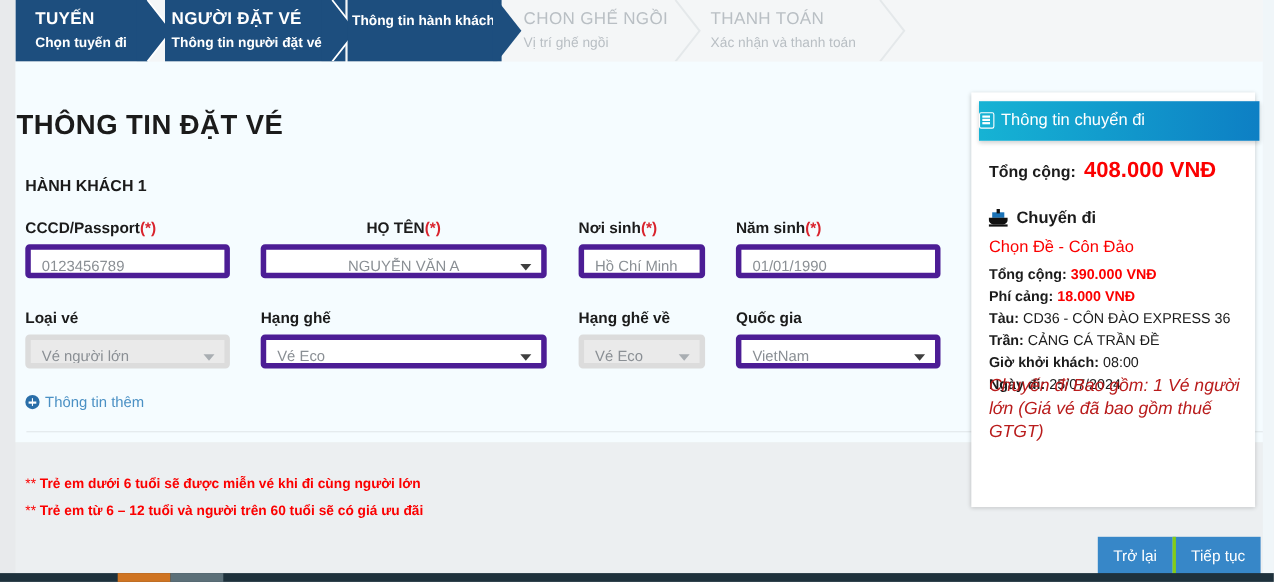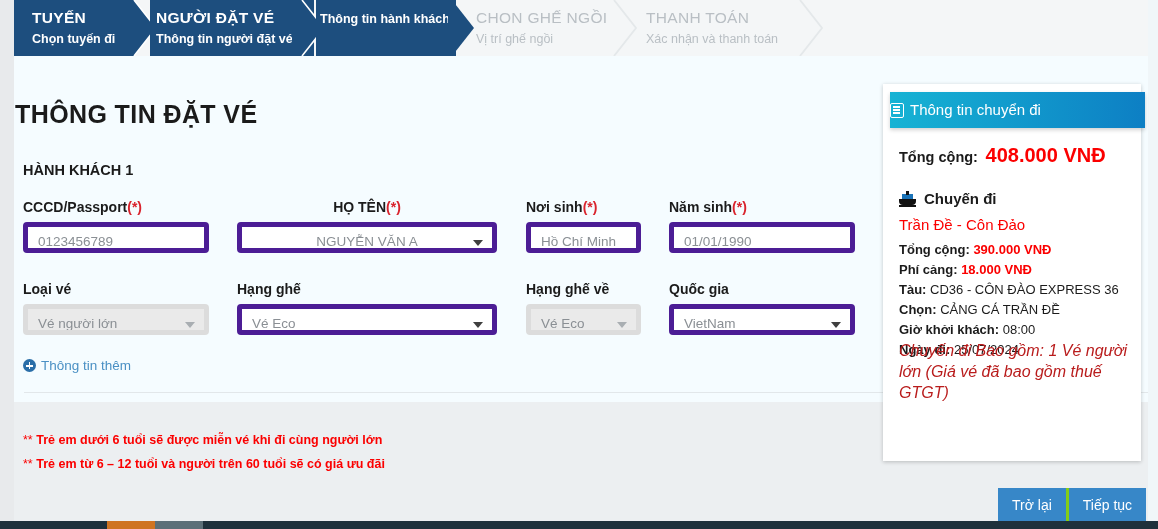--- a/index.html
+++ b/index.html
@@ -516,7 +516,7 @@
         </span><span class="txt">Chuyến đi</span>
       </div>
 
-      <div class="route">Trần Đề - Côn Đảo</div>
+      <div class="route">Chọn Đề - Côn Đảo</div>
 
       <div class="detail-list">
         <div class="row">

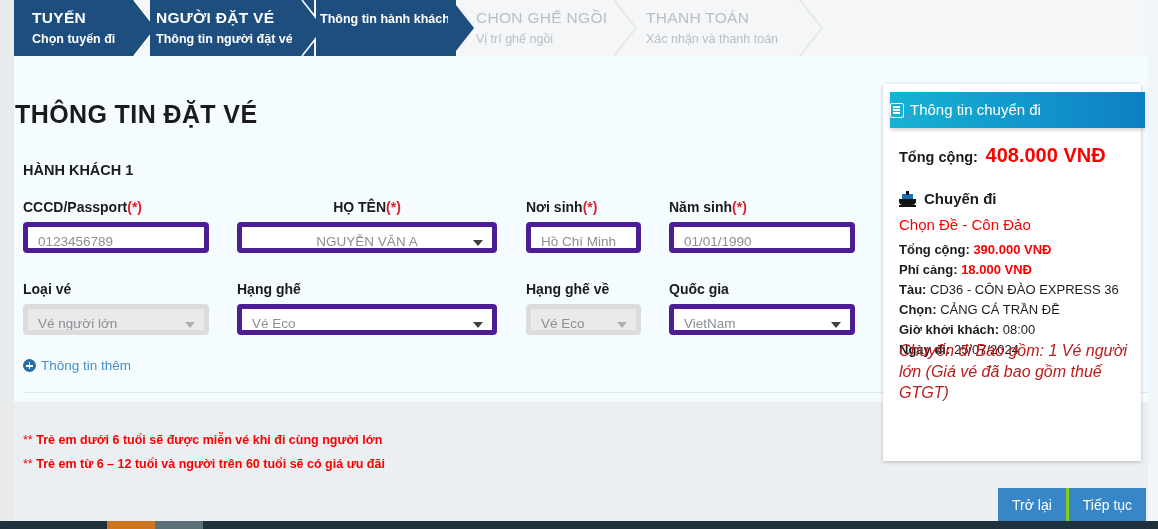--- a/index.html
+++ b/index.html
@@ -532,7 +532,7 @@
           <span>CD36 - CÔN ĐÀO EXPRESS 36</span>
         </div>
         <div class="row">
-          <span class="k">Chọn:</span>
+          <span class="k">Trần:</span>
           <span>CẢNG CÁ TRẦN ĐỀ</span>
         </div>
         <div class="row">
# # # # #
# What is needed
In the records above, how many lines contain the string "span"? Only that number should be written.

# Result of this task
5